[Data excerpts]
........
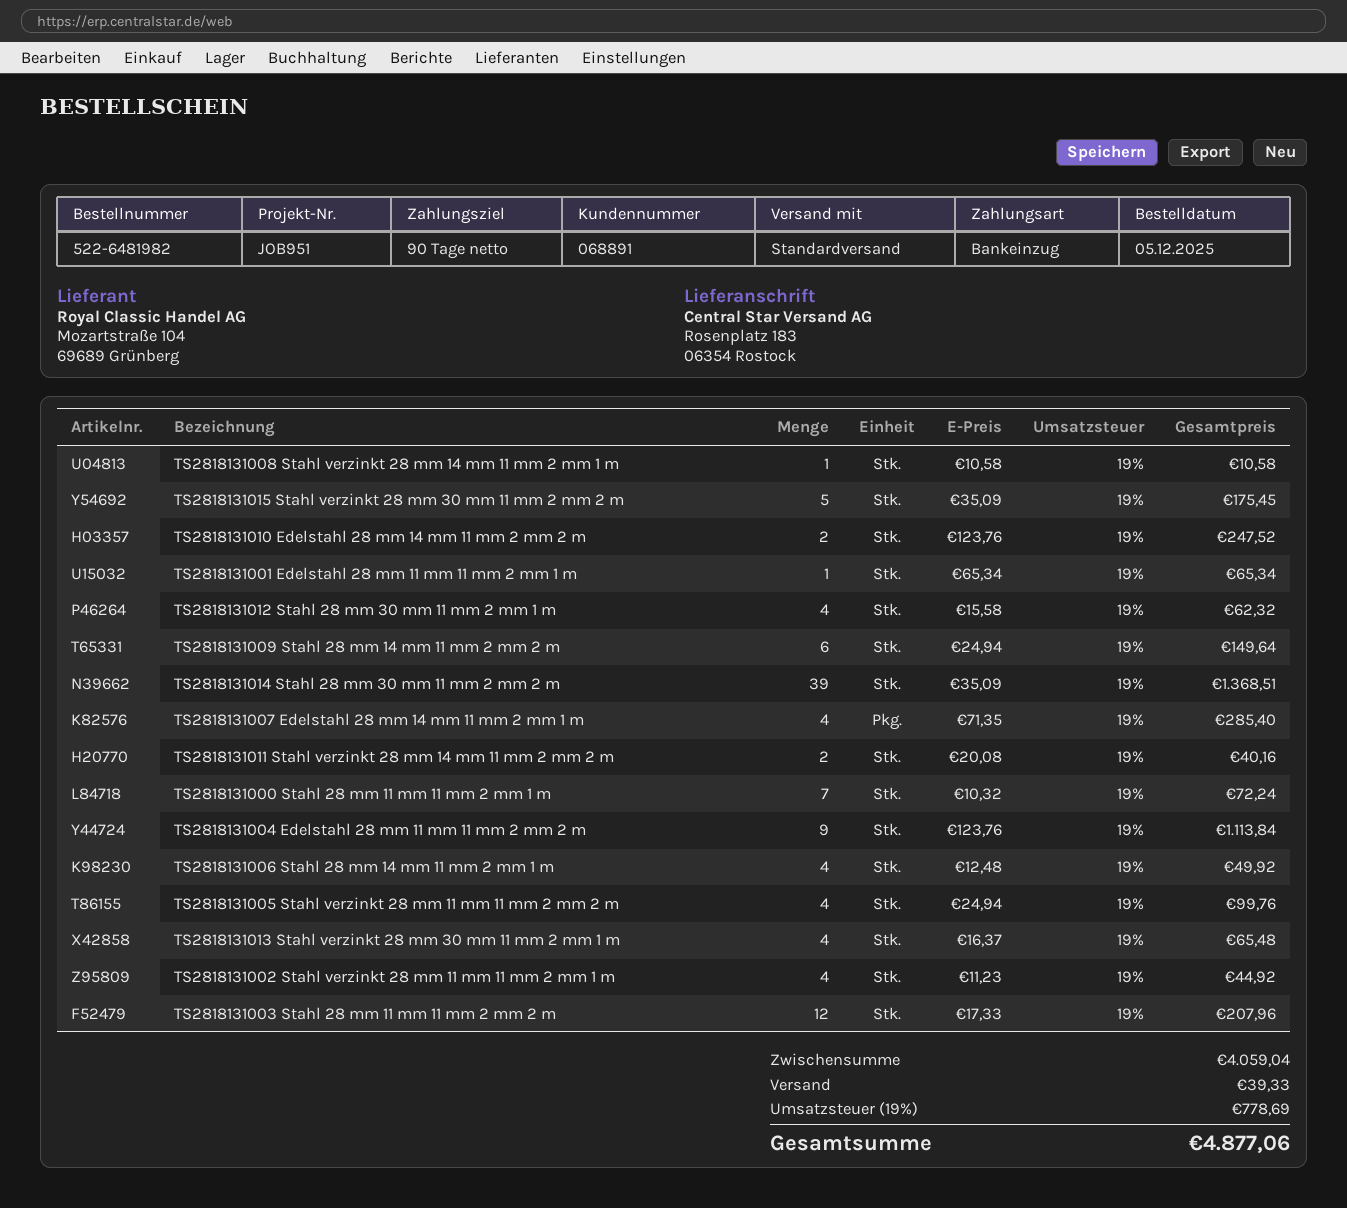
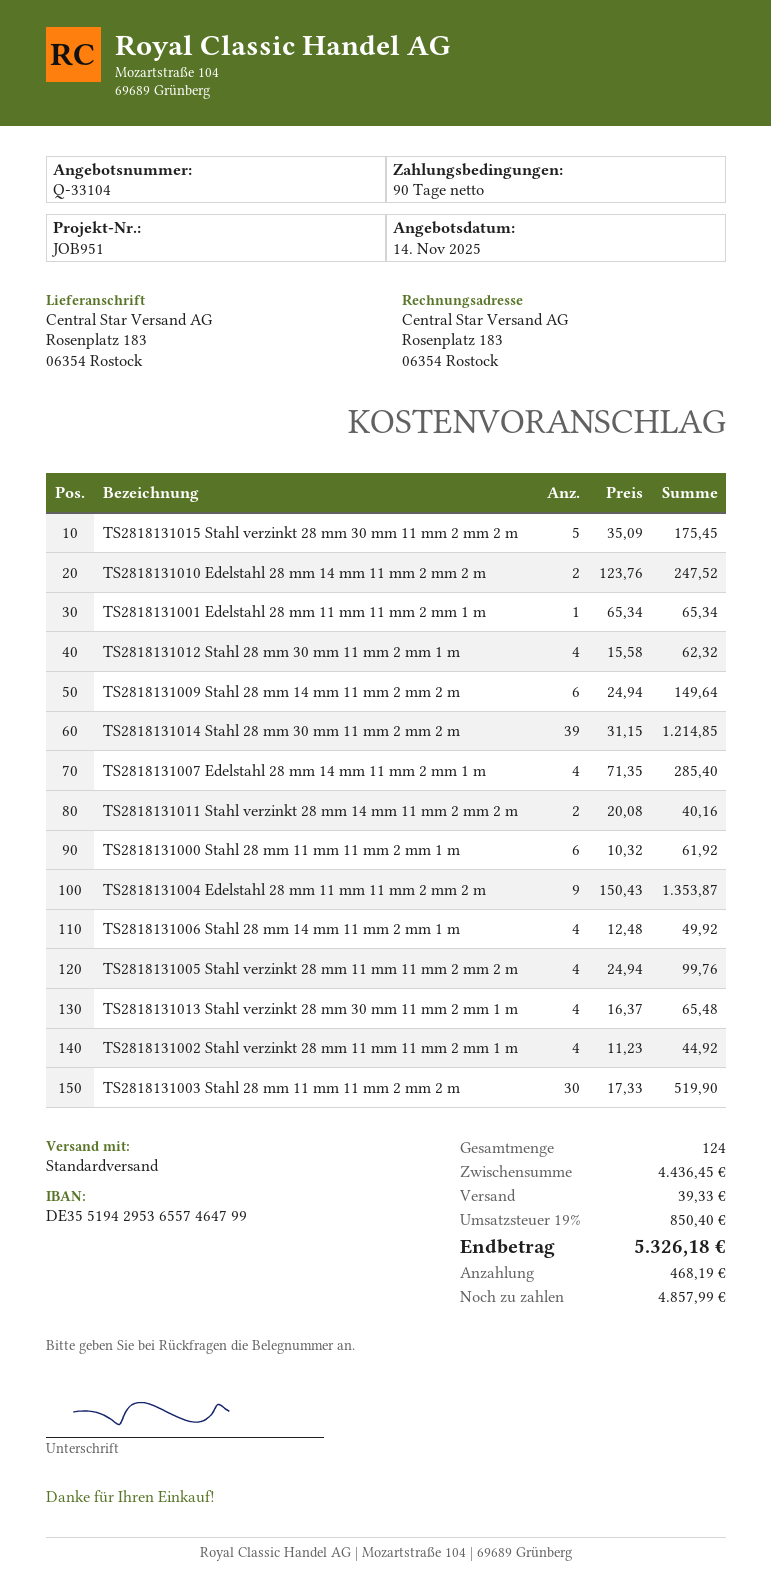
TS2818131008 Stahl verzinkt 28 mm 14 mm 11 mm 2 mm 1 m: 1 x 10.58 = 10.58 -> none
TS2818131014 Stahl 28 mm 30 mm 11 mm 2 mm 2 m: 39 x 35.09 = 1368.51 -> 39 x 31.15 = 1214.85
TS2818131000 Stahl 28 mm 11 mm 11 mm 2 mm 1 m: 7 x 10.32 = 72.24 -> 6 x 10.32 = 61.92
TS2818131004 Edelstahl 28 mm 11 mm 11 mm 2 mm 2 m: 9 x 123.76 = 1113.84 -> 9 x 150.43 = 1353.87
TS2818131003 Stahl 28 mm 11 mm 11 mm 2 mm 2 m: 12 x 17.33 = 207.96 -> 30 x 17.33 = 519.90
subtotal: 4059.04 -> 4436.45
tax: 19% = 778.69 -> 19% = 850.40
total: 4877.06 -> 5326.18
........
■ Aim of the task
Any pictures above are to be left out. Retype the rest of the records exactly.

■ Worked solution
TS2818131008 Stahl verzinkt 28 mm 14 mm 11 mm 2 mm 1 m: 1 x 10.58 = 10.58 -> none
TS2818131014 Stahl 28 mm 30 mm 11 mm 2 mm 2 m: 39 x 35.09 = 1368.51 -> 39 x 31.15 = 1214.85
TS2818131000 Stahl 28 mm 11 mm 11 mm 2 mm 1 m: 7 x 10.32 = 72.24 -> 6 x 10.32 = 61.92
TS2818131004 Edelstahl 28 mm 11 mm 11 mm 2 mm 2 m: 9 x 123.76 = 1113.84 -> 9 x 150.43 = 1353.87
TS2818131003 Stahl 28 mm 11 mm 11 mm 2 mm 2 m: 12 x 17.33 = 207.96 -> 30 x 17.33 = 519.90
subtotal: 4059.04 -> 4436.45
tax: 19% = 778.69 -> 19% = 850.40
total: 4877.06 -> 5326.18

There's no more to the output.